* Exercise instructions:
Word for word, the data below must be repeated in full; no picture is to be included.

* Saved entries:
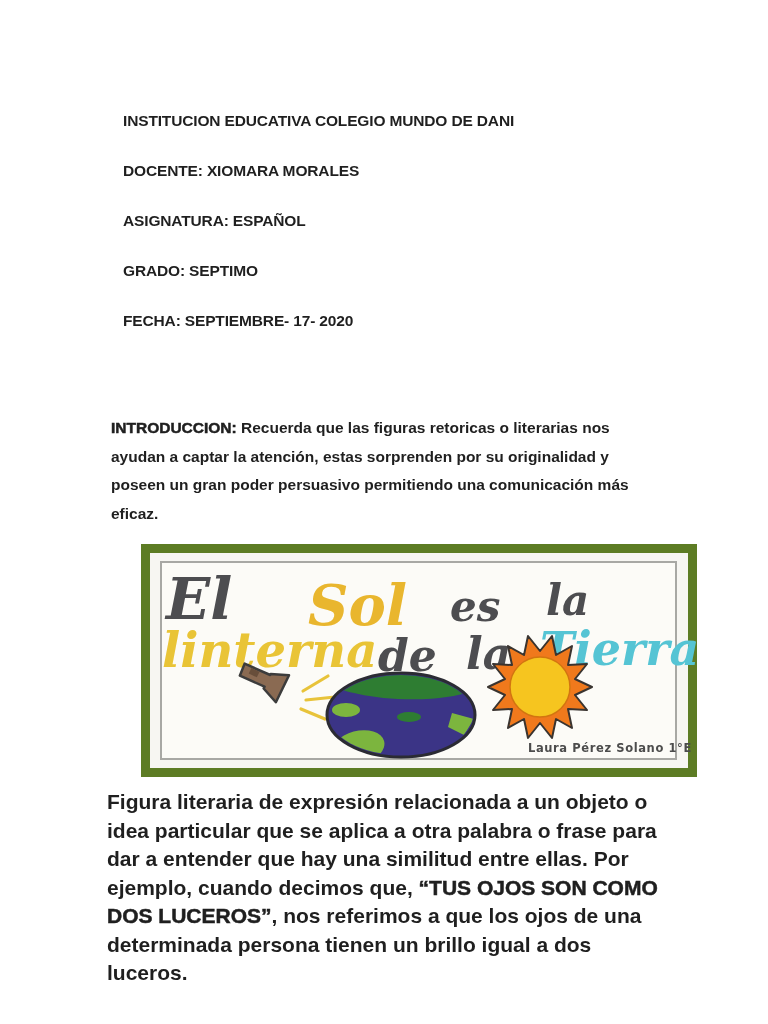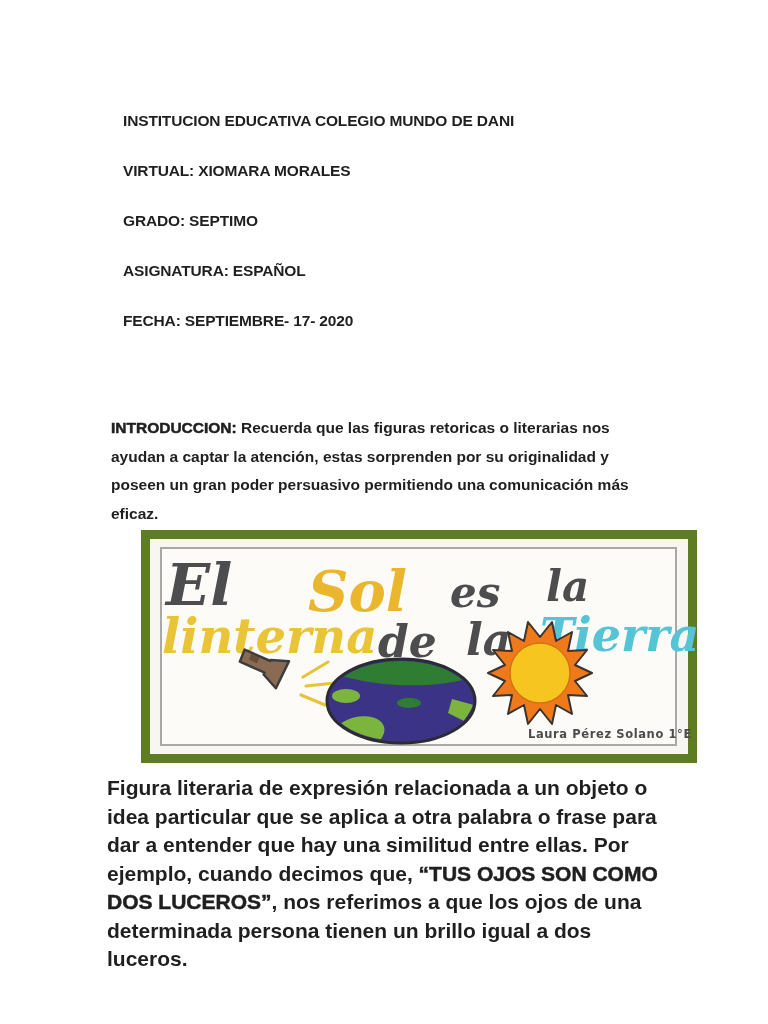--- a/index.html
+++ b/index.html
@@ -27,7 +27,7 @@
 
   <div class="hdr">
     <p>INSTITUCION EDUCATIVA COLEGIO MUNDO  DE DANI</p>
-    <p>VIRTUAL: XIOMARA MORALES</p>
+    <p>DOCENTE: XIOMARA MORALES</p>
     <p>GRADO: SEPTIMO</p>
     <p>ASIGNATURA: ESPAÑOL</p>
     <p>FECHA: SEPTIEMBRE- 17- 2020</p>

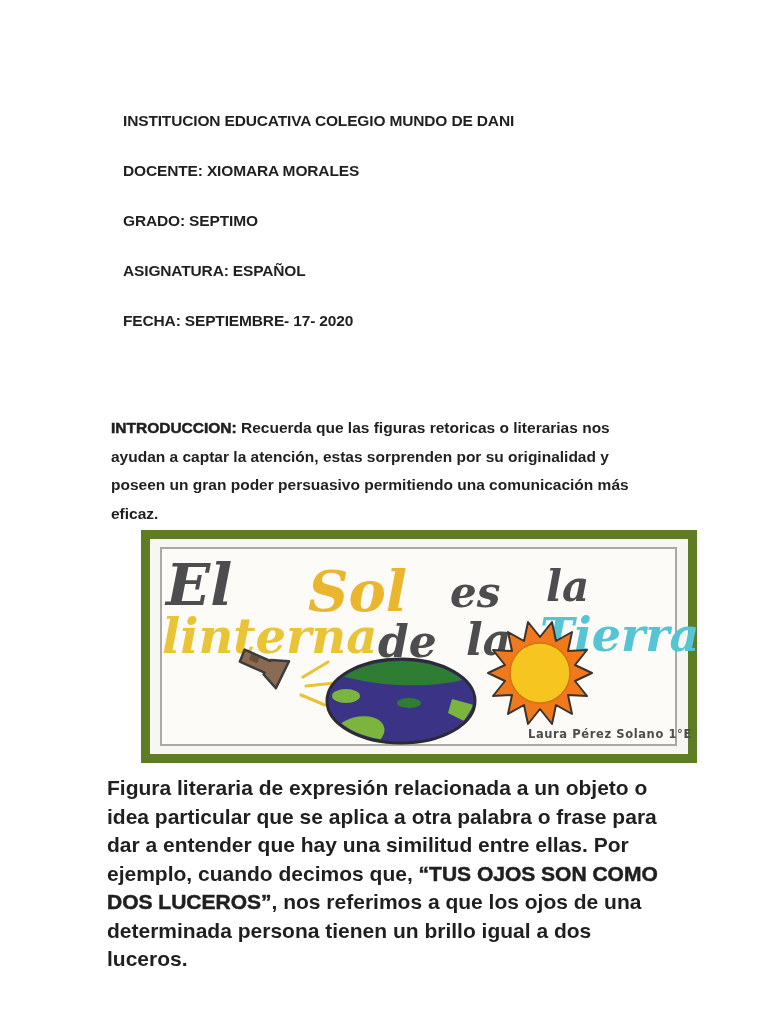--- a/index.html
+++ b/index.html
@@ -28,8 +28,8 @@
   <div class="hdr">
     <p>INSTITUCION EDUCATIVA COLEGIO MUNDO  DE DANI</p>
     <p>DOCENTE: XIOMARA MORALES</p>
+    <p>ASIGNATURA: ESPAÑOL</p>
     <p>GRADO: SEPTIMO</p>
-    <p>ASIGNATURA: ESPAÑOL</p>
     <p>FECHA: SEPTIEMBRE- 17- 2020</p>
   </div>
 

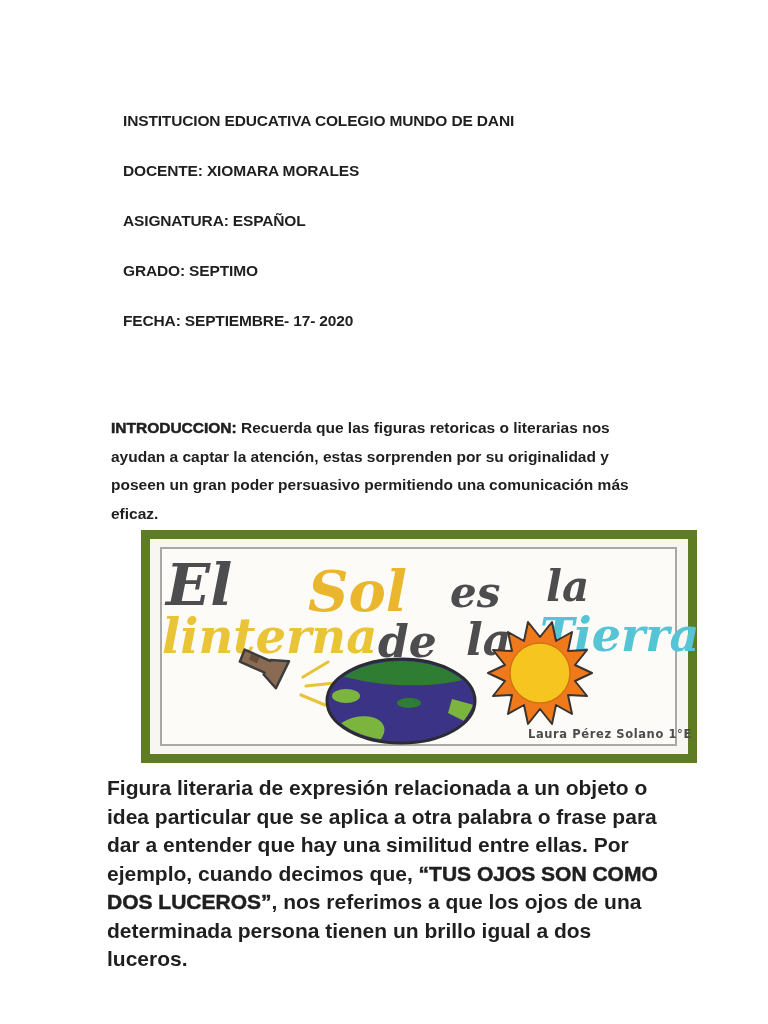--- a/index.html
+++ b/index.html
@@ -14,7 +14,7 @@
   .xb{-webkit-text-stroke:0.5px #1f1f1f;}
   .tema{margin:22px 0 0 0;font-size:15.5px;line-height:28px;}
   .tema-label{display:inline-block;width:130px;}
-  .figure-wrap{margin-top:2px;width:556px;height:231px;padding-left:34px;}
+  .figure-wrap{margin-top:16px;width:556px;height:231px;padding-left:34px;}
   .figure-wrap svg{display:block;width:556px;height:233px;}
   .hw{font-family:"DejaVu Serif",serif;font-style:italic;}
   .sig{font-family:"DejaVu Sans",sans-serif;letter-spacing:0.6px;}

* Solution to this exercise:
--- a/index.html
+++ b/index.html
@@ -27,7 +27,7 @@
 
   <div class="hdr">
     <p>INSTITUCION EDUCATIVA COLEGIO MUNDO  DE DANI</p>
-    <p>VIRTUAL: XIOMARA MORALES</p>
+    <p>DOCENTE: XIOMARA MORALES</p>
     <p>GRADO: SEPTIMO</p>
     <p>ASIGNATURA: ESPAÑOL</p>
     <p>FECHA: SEPTIEMBRE- 17- 2020</p>

--- a/index.html
+++ b/index.html
@@ -28,8 +28,8 @@
   <div class="hdr">
     <p>INSTITUCION EDUCATIVA COLEGIO MUNDO  DE DANI</p>
     <p>DOCENTE: XIOMARA MORALES</p>
+    <p>ASIGNATURA: ESPAÑOL</p>
     <p>GRADO: SEPTIMO</p>
-    <p>ASIGNATURA: ESPAÑOL</p>
     <p>FECHA: SEPTIEMBRE- 17- 2020</p>
   </div>
 

--- a/index.html
+++ b/index.html
@@ -14,7 +14,7 @@
   .xb{-webkit-text-stroke:0.5px #1f1f1f;}
   .tema{margin:22px 0 0 0;font-size:15.5px;line-height:28px;}
   .tema-label{display:inline-block;width:130px;}
-  .figure-wrap{margin-top:2px;width:556px;height:231px;padding-left:34px;}
+  .figure-wrap{margin-top:16px;width:556px;height:231px;padding-left:34px;}
   .figure-wrap svg{display:block;width:556px;height:233px;}
   .hw{font-family:"DejaVu Serif",serif;font-style:italic;}
   .sig{font-family:"DejaVu Sans",sans-serif;letter-spacing:0.6px;}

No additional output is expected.